I dont want to return in any detail to the precise arguments (that's for another time), but it may be useful to raise a few points about the debate in more general terms,at least as it has come into my inbox. It may point the finger at the whole state of this argument, and at even wider democratic issues:
1 )I have received, by email and twitter, a large number of comments on what I said about immigration and Boston on both sides, including numerous Boston residents or ex-residents. They split (probably 60/40) in an extraordinarily stark way: some people argue that I have rightly exposed the myths of migration and prejudice against incomers, the others claim that I have completely failed to see the issues that local residents are facing. Of course I am hugely grateful for the support of the former; but the truth must be that we cannot yet know finally what the truth is. But the striking thing is, I have received almost no comments with suggest any doubt or uncertainty whatsover -- but a total polarity pro- or anti-migration. I can think of no other issue in British political debsate in which, on either side, we are so unambivalent (not even capital punishment divides us so certainly).
2) Amost none of the argument we hear rests on clear, generalisable evidence. That is why I found the Boston local council's report so impressive, because it was trying to do just that. Most of what I have been reading is mere assertion (try Rod Liddle, for example, as invective without argument). But horribly revealing was an e-mail I received from BBC Radio Humberside and Lincolshire.
They wanted me to answer some questions about immigration. Fair enough, but I though that -- given the edginess -- I should ask for the questions in advance (good move, as it turned out that the interviewer Peter Levy was a kind of wannabee John Humphries, without the style -- but that's another story). The second question in their email was:
"Do you not feel that 70,000 migrants in a town like Boston is overwhelming?"
When I got back to them, I said.. surely some mistake here, you cant mean 70,000. After a bit of fumbling, they said it must be a typo for 7,000. I am sure it was a typo, but aint that the way mad myths are spread? (this was an email from BBC Radio Humberside, after all.. how many other typos are out there?).

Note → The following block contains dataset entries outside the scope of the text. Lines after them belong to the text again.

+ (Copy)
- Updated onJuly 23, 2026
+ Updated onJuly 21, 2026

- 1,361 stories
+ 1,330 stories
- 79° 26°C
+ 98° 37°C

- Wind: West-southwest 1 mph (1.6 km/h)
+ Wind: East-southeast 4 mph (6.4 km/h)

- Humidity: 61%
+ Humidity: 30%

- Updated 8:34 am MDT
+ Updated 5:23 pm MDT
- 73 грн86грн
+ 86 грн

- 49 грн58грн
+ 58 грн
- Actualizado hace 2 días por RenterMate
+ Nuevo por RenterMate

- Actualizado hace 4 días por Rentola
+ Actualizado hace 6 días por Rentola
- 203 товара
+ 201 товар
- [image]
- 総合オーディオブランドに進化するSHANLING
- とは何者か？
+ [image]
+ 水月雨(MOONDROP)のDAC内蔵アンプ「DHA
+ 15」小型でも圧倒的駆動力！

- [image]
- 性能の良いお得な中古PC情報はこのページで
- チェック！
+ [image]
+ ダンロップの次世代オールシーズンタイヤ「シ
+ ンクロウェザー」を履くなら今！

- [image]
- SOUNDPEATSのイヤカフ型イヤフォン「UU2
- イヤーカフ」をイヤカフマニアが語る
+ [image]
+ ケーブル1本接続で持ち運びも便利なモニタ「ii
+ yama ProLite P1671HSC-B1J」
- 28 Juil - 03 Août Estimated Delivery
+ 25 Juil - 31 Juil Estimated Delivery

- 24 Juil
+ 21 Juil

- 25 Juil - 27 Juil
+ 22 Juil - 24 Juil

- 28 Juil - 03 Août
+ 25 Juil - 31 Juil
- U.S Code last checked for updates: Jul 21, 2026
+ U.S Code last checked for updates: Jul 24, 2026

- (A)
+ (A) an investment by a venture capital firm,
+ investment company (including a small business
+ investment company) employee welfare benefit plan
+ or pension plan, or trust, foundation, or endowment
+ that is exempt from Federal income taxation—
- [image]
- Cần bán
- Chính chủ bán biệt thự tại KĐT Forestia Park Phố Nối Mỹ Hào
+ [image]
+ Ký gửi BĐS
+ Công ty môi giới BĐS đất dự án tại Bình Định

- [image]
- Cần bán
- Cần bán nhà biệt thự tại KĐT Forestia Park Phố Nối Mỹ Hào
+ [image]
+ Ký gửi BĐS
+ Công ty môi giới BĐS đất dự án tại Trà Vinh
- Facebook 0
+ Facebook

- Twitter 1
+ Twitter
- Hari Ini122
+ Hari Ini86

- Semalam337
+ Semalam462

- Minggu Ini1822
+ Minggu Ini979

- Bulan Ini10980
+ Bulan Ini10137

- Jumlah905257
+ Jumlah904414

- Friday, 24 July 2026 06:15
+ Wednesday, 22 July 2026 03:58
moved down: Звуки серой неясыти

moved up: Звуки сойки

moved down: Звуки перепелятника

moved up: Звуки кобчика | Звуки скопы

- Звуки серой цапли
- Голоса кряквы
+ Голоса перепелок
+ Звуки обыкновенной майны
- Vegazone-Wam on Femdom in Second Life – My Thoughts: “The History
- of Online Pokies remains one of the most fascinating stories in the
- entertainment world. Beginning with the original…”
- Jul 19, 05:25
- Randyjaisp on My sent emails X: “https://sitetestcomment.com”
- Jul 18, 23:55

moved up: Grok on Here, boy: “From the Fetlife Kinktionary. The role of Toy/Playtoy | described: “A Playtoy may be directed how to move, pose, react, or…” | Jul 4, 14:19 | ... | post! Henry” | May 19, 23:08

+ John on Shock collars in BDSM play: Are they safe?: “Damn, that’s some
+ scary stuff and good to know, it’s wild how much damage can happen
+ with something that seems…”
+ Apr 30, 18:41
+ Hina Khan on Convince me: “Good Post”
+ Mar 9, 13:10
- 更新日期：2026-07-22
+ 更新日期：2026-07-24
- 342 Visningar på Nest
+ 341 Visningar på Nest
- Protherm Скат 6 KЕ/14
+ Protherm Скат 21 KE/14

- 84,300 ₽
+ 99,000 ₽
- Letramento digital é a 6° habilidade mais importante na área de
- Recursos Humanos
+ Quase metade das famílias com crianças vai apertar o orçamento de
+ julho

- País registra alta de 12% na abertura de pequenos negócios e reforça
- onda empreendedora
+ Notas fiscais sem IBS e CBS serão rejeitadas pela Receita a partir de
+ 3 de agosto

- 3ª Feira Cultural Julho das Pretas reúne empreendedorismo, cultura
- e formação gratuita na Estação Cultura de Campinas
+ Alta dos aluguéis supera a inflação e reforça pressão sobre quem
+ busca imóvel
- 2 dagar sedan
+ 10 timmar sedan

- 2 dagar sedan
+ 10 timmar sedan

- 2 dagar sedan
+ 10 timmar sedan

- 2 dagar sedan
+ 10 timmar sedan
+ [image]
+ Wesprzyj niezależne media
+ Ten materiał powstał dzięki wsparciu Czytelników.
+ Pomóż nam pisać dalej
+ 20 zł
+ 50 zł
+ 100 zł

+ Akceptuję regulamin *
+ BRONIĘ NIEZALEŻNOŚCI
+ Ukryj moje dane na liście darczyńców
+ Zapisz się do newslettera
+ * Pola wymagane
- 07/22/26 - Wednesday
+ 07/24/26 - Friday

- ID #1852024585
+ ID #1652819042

3) Finally there is the issue of expertise. Some commenters have said "what right have you to speak in this subject, as you are just an ivory tower classicist?". One possible response to that would be that I had done my homework (I dont think that any other panellist had read the Boston council report, but I may be wrong). The bigger issue (back to Plato, this one, or have I been thinking about the Crito too much?) is what we mean by expertise. I have always thought that QT usefully parades different versions of expertise. The politicians mostly come with sheafs of preprepared briefing notes, so they dont put a foot wrong, the others have done their own homework (but normally putting "a foot wrong" doesnt have the big consequences for the other guests that it does for a front bench star who must get the party line right).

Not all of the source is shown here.